## Problem to work on
Skip the pictures and return every entry exactly as written.

(Beginning of Supplied material)

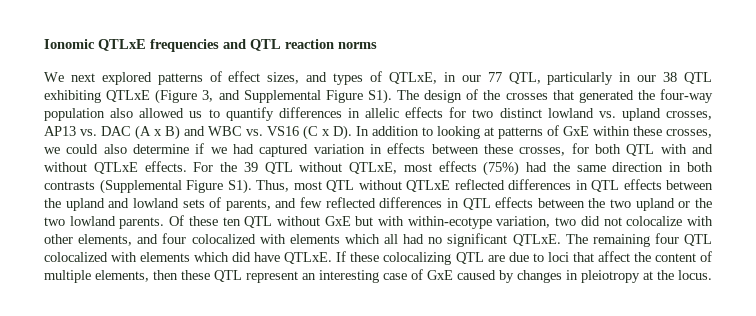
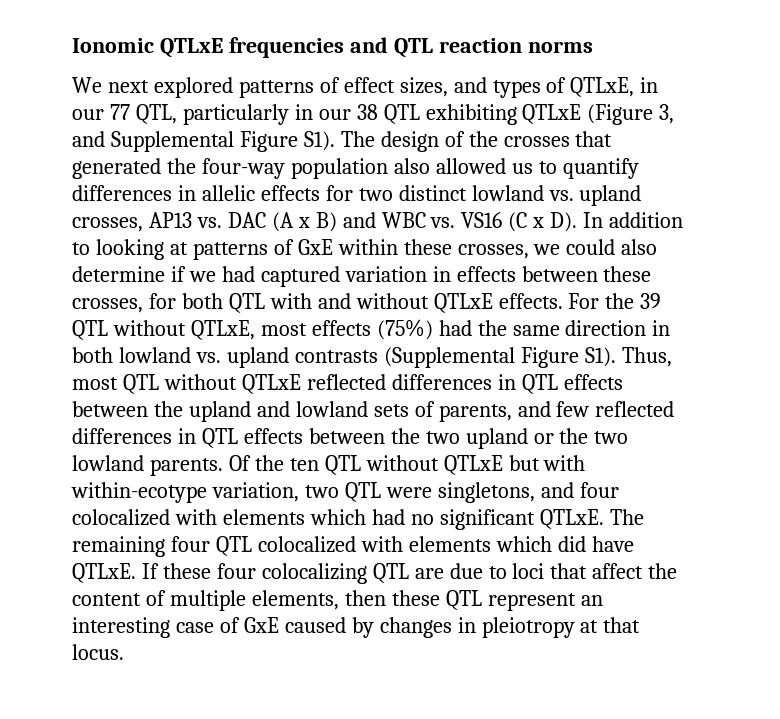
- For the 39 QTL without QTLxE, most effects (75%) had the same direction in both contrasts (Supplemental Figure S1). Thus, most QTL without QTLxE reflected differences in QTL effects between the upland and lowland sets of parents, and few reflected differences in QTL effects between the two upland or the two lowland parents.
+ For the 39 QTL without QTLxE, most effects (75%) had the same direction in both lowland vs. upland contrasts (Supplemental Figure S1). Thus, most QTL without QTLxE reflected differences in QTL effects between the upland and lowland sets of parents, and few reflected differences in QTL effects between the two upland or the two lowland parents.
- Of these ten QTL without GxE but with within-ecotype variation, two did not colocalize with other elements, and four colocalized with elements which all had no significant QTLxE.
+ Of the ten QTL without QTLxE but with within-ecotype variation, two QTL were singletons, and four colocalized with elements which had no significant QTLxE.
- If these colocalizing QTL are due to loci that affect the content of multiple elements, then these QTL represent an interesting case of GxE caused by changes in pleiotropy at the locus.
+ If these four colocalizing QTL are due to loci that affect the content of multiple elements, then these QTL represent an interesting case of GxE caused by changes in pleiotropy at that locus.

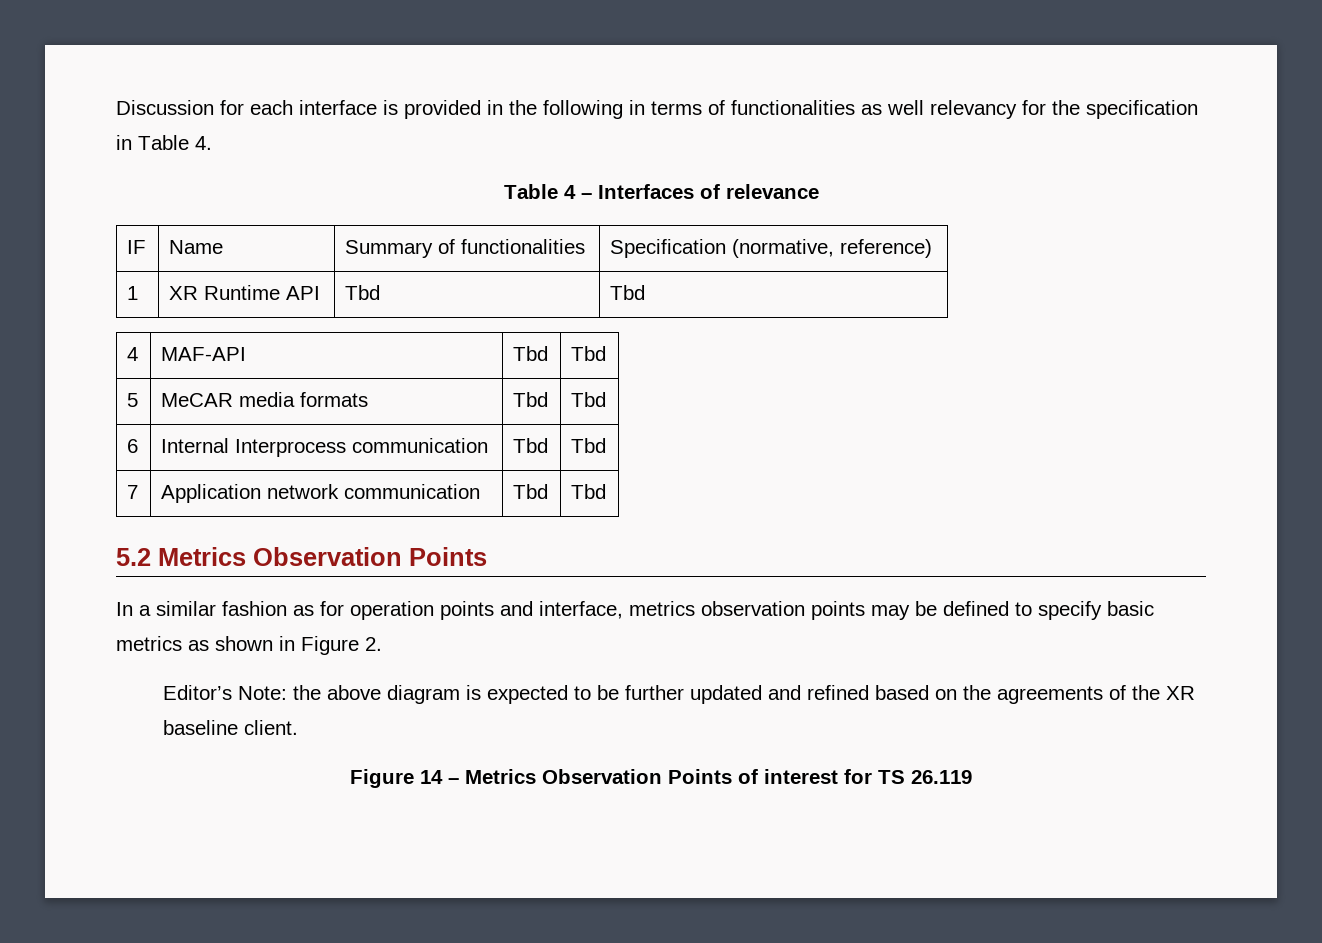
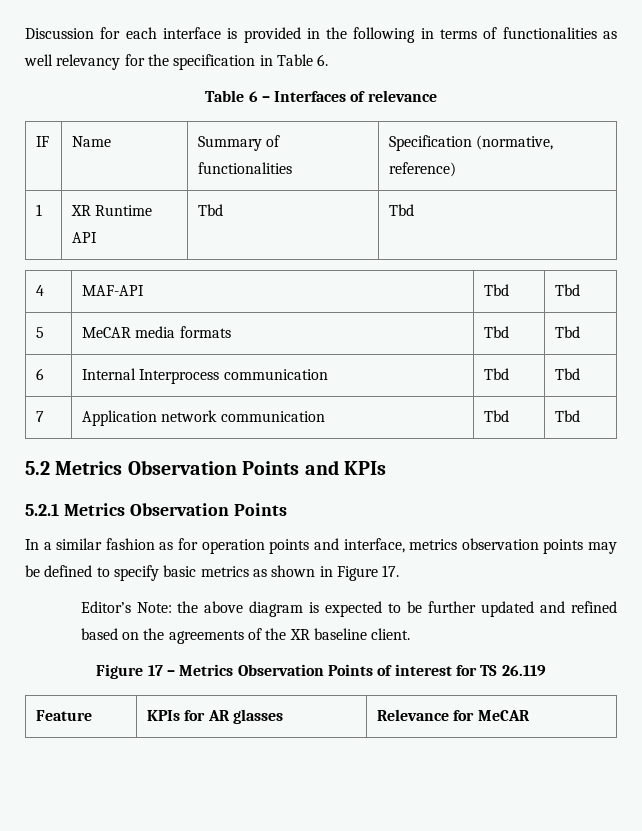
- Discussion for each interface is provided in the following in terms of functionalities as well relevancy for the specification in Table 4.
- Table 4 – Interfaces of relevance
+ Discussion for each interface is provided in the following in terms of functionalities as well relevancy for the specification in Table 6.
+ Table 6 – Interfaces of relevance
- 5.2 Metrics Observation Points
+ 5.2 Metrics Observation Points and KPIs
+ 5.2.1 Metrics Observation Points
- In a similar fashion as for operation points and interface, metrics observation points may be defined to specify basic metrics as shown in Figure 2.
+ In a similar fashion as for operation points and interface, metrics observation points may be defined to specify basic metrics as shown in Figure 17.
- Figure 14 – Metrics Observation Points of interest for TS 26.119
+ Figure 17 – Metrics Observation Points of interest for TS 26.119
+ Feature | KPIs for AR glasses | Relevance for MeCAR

(End of Supplied material)

## Solution for this task
- For the 39 QTL without QTLxE, most effects (75%) had the same direction in both contrasts (Supplemental Figure S1). Thus, most QTL without QTLxE reflected differences in QTL effects between the upland and lowland sets of parents, and few reflected differences in QTL effects between the two upland or the two lowland parents.
+ For the 39 QTL without QTLxE, most effects (75%) had the same direction in both lowland vs. upland contrasts (Supplemental Figure S1). Thus, most QTL without QTLxE reflected differences in QTL effects between the upland and lowland sets of parents, and few reflected differences in QTL effects between the two upland or the two lowland parents.
- Of these ten QTL without GxE but with within-ecotype variation, two did not colocalize with other elements, and four colocalized with elements which all had no significant QTLxE.
+ Of the ten QTL without QTLxE but with within-ecotype variation, two QTL were singletons, and four colocalized with elements which had no significant QTLxE.
- If these colocalizing QTL are due to loci that affect the content of multiple elements, then these QTL represent an interesting case of GxE caused by changes in pleiotropy at the locus.
+ If these four colocalizing QTL are due to loci that affect the content of multiple elements, then these QTL represent an interesting case of GxE caused by changes in pleiotropy at that locus.

- Discussion for each interface is provided in the following in terms of functionalities as well relevancy for the specification in Table 4.
- Table 4 – Interfaces of relevance
+ Discussion for each interface is provided in the following in terms of functionalities as well relevancy for the specification in Table 6.
+ Table 6 – Interfaces of relevance
- 5.2 Metrics Observation Points
+ 5.2 Metrics Observation Points and KPIs
+ 5.2.1 Metrics Observation Points
- In a similar fashion as for operation points and interface, metrics observation points may be defined to specify basic metrics as shown in Figure 2.
+ In a similar fashion as for operation points and interface, metrics observation points may be defined to specify basic metrics as shown in Figure 17.
- Figure 14 – Metrics Observation Points of interest for TS 26.119
+ Figure 17 – Metrics Observation Points of interest for TS 26.119
+ Feature | KPIs for AR glasses | Relevance for MeCAR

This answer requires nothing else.